→ **WHAT TO DO**:
Exact wording is required: give all the records again, minus the pictures.

→ **EXERCISE DATA**:
•••••

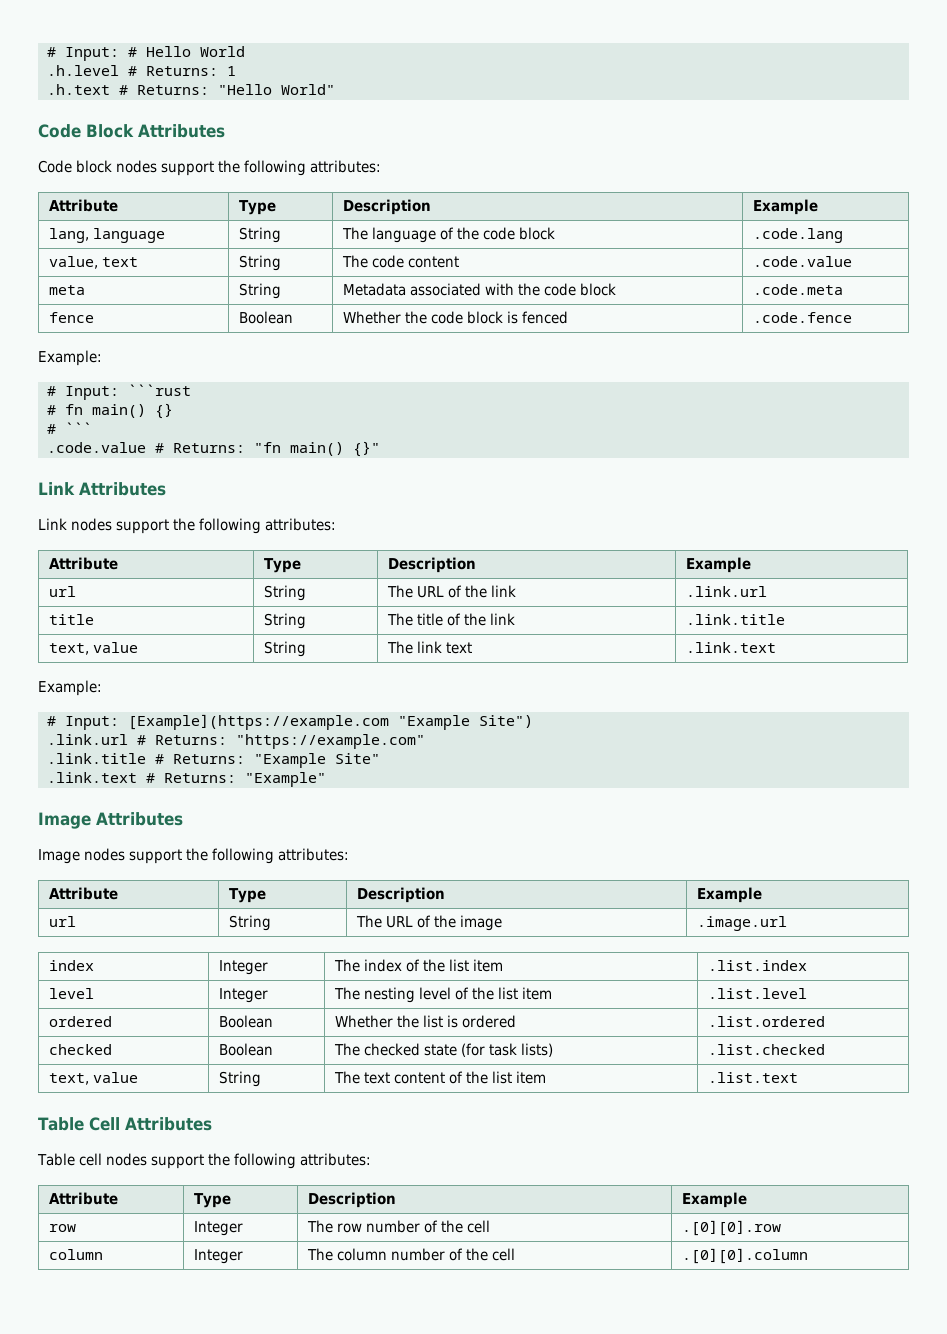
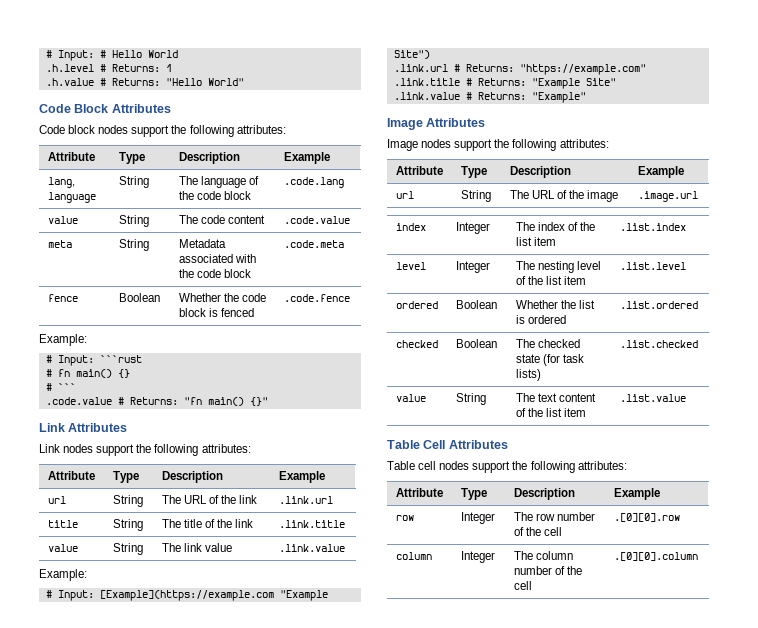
- .h.text # Returns: "Hello World"
+ .h.value # Returns: "Hello World"
- value, text | String | The code content | .code.value
+ value | String | The code content | .code.value
- text, value | String | The link text | .link.text
+ value | String | The link value | .link.value
- .link.text # Returns: "Example"
+ .link.value # Returns: "Example"
- text, value | String | The text content of the list item | .list.text
+ value | String | The text content of the list item | .list.value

•••••

→ **SOLVED PROBLEM**:
- .h.text # Returns: "Hello World"
+ .h.value # Returns: "Hello World"
- value, text | String | The code content | .code.value
+ value | String | The code content | .code.value
- text, value | String | The link text | .link.text
+ value | String | The link value | .link.value
- .link.text # Returns: "Example"
+ .link.value # Returns: "Example"
- text, value | String | The text content of the list item | .list.text
+ value | String | The text content of the list item | .list.value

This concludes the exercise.